» **Exercise description**: Looking at each line of the data below, tally those that contain the word "Body" and give only the total.

(Excerpts from a dataset)
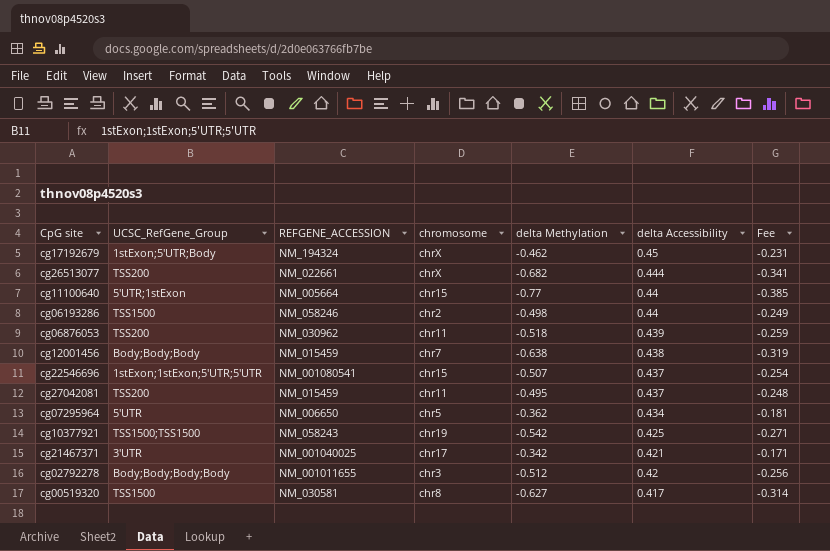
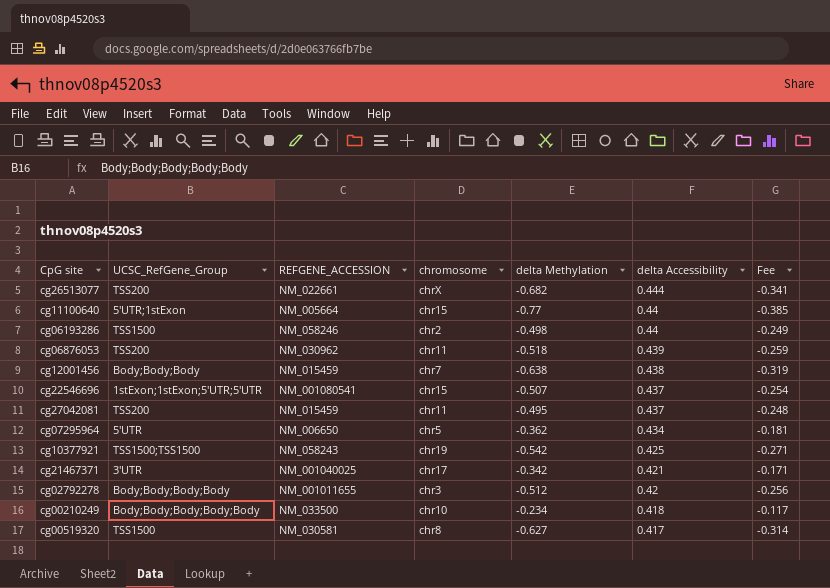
row cg17192679: 1stExon;5'UTR;Body | NM_194324 | chrX | -0.462 | 0.45 | -0.231 -> none
row cg00210249: none -> Body;Body;Body;Body;Body | NM_033500 | chr10 | -0.234 | 0.418 | -0.117

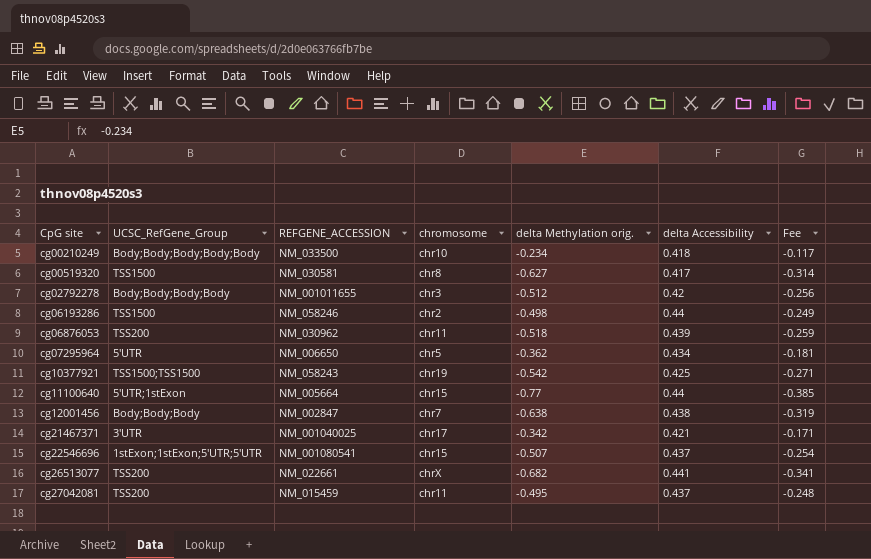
row order: delta Accessibility descending -> CpG site ascending
column name: delta Methylation -> delta Methylation orig.
cg12001456 | REFGENE_ACCESSION: NM_015459 -> NM_002847
cg26513077 | delta Accessibility: 0.444 -> 0.441

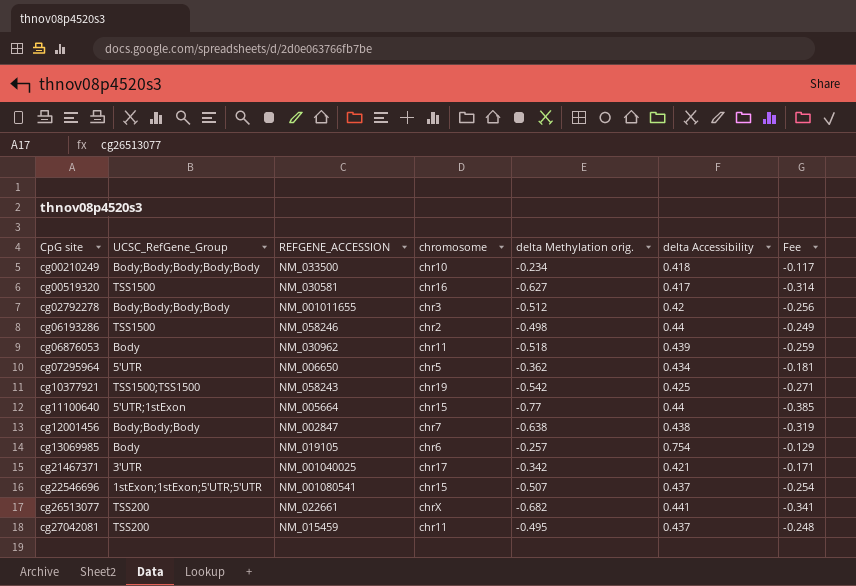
cg00519320 | chromosome: chr8 -> chr16
cg06876053 | UCSC_RefGene_Group: TSS200 -> Body
row cg13069985: none -> Body | NM_019105 | chr6 | -0.257 | 0.754 | -0.129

» **Response area**: 4